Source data
[Start of section]

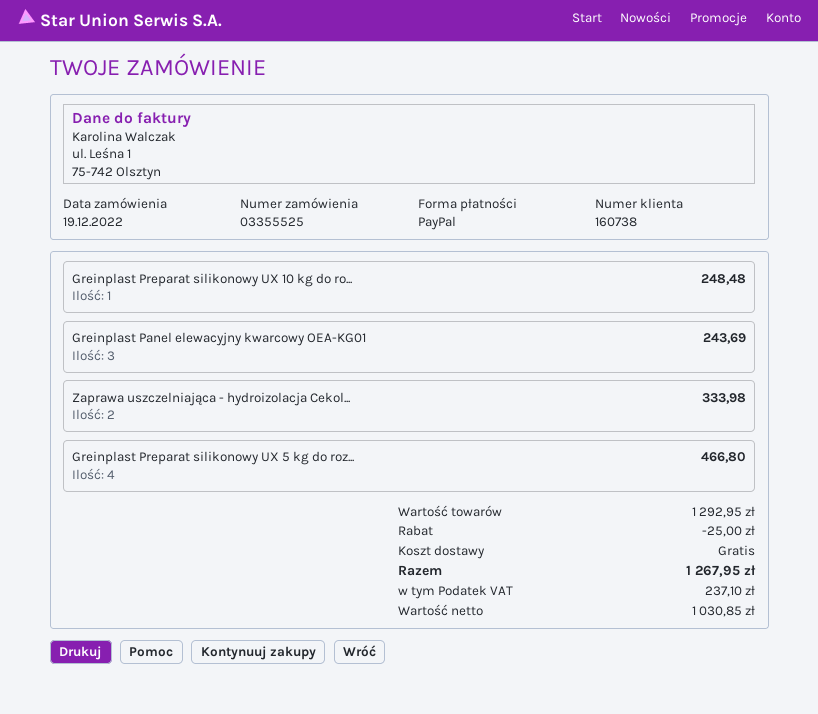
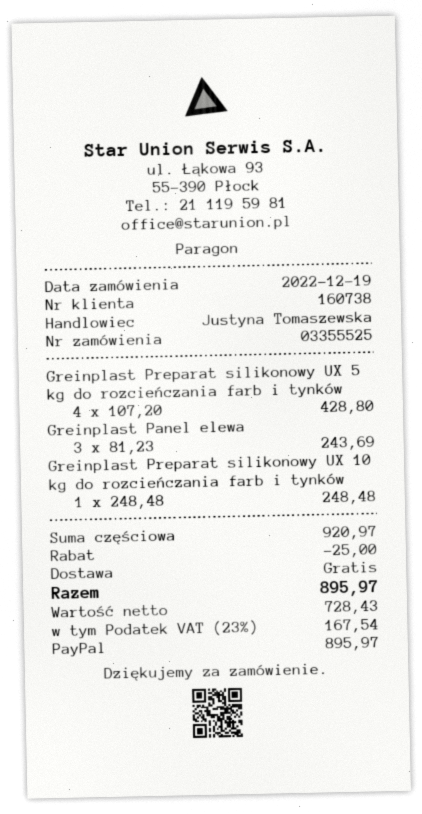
Zaprawa uszczelniająca - hydroizolacja Cekol...: 2 for 333.98 -> none
Greinplast Preparat silikonowy UX 5 kg do roz...: 4 for 466.80 -> 4 for 428.80
subtotal: 1292.95 -> 920.97
net: 1030.85 -> 728.43
tax: 237.10 -> 167.54
total: 1267.95 -> 895.97

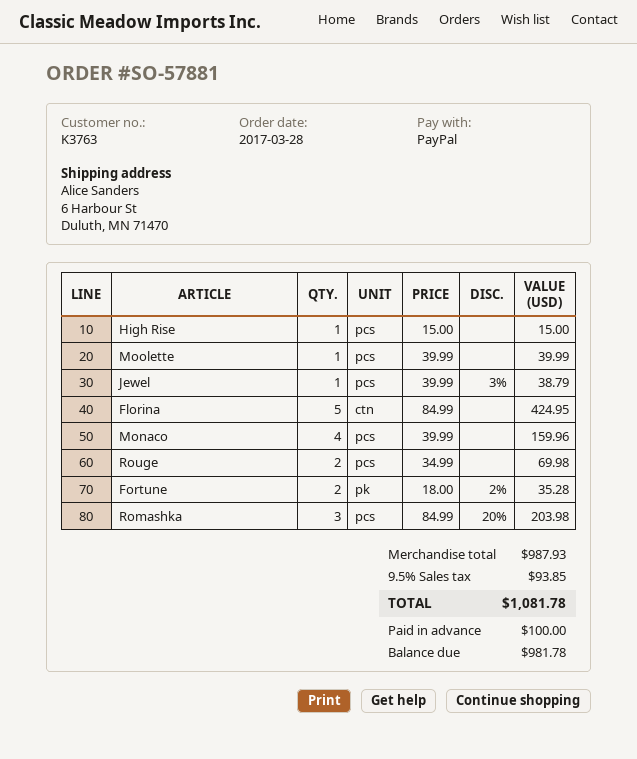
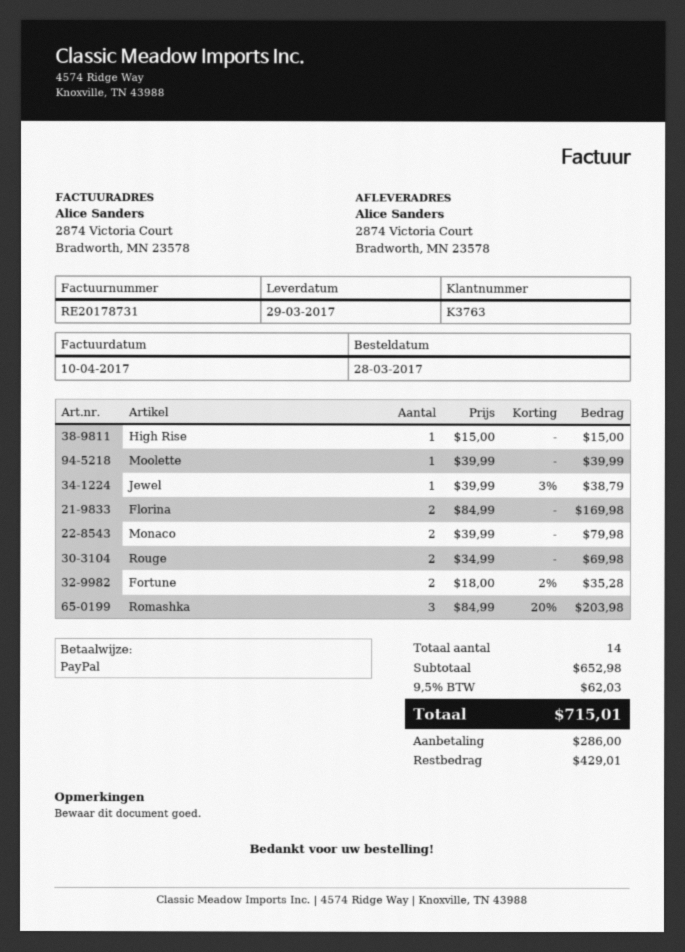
ship to: 6 Harbour St, Duluth, MN 71470 -> 2874 Victoria Court, Bradworth, MN 23578
Florina: 5 x 84.99 = 424.95 -> 2 x 84.99 = 169.98
Monaco: 4 x 39.99 = 159.96 -> 2 x 39.99 = 79.98
subtotal: 987.93 -> 652.98
tax: 9.5% = 93.85 -> 9.5% = 62.03
total: 1081.78 -> 715.01
deposit: 100.00 -> 286.00
balance: 981.78 -> 429.01

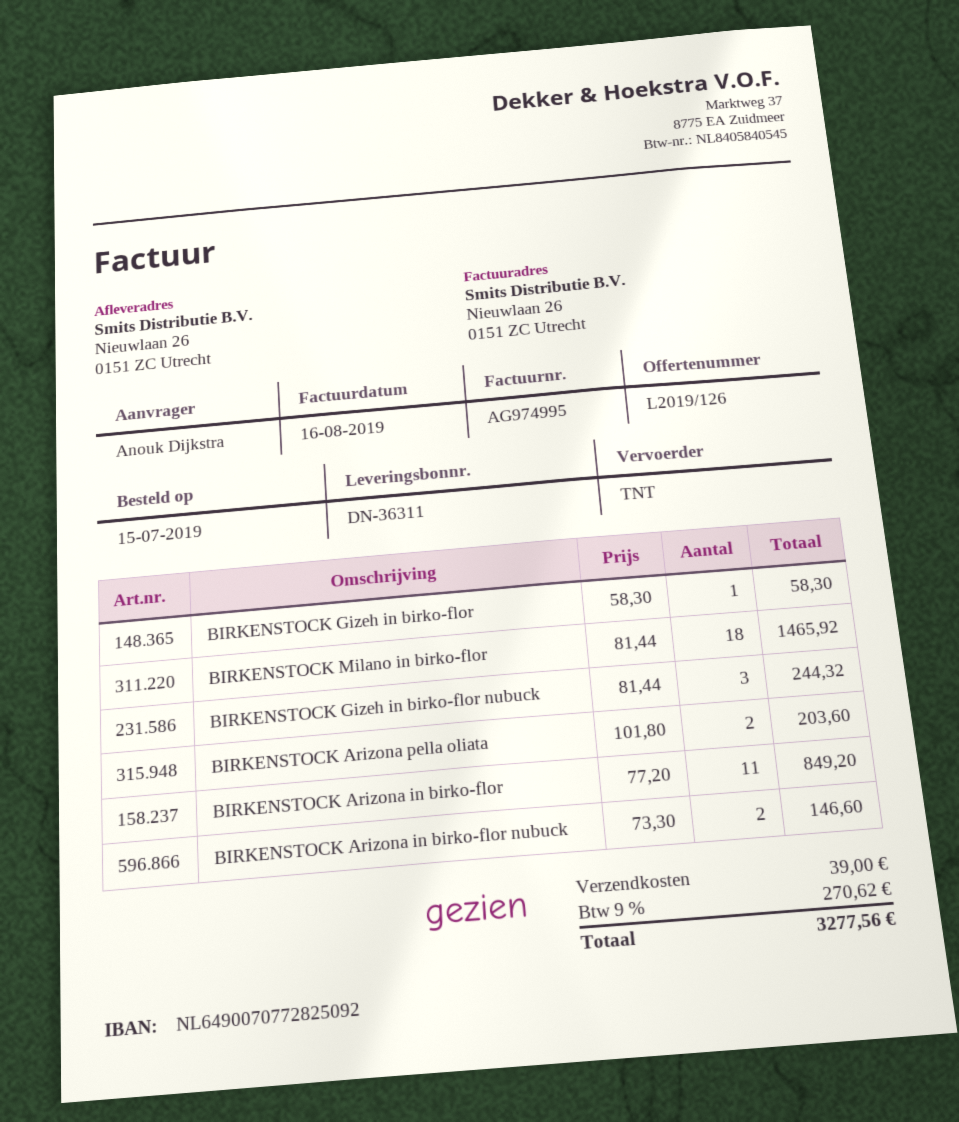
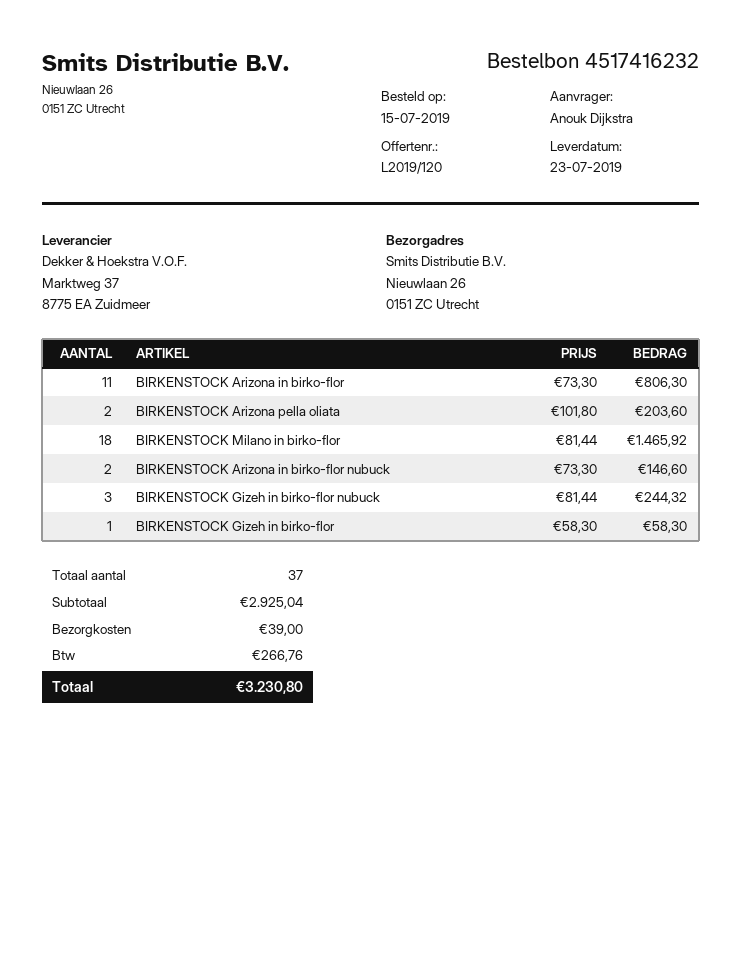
quote number: L2019/126 -> L2019/120
BIRKENSTOCK Arizona in birko-flor: 11 x 77.20 = 849.20 -> 11 x 73.30 = 806.30
tax: 270.62 -> 266.76
total: 3277.56 -> 3230.80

[End of section]

▶ **About this exercise**
In the records, count every line that includes "subtotal" and give the count alone.

▶ **Written solution**
2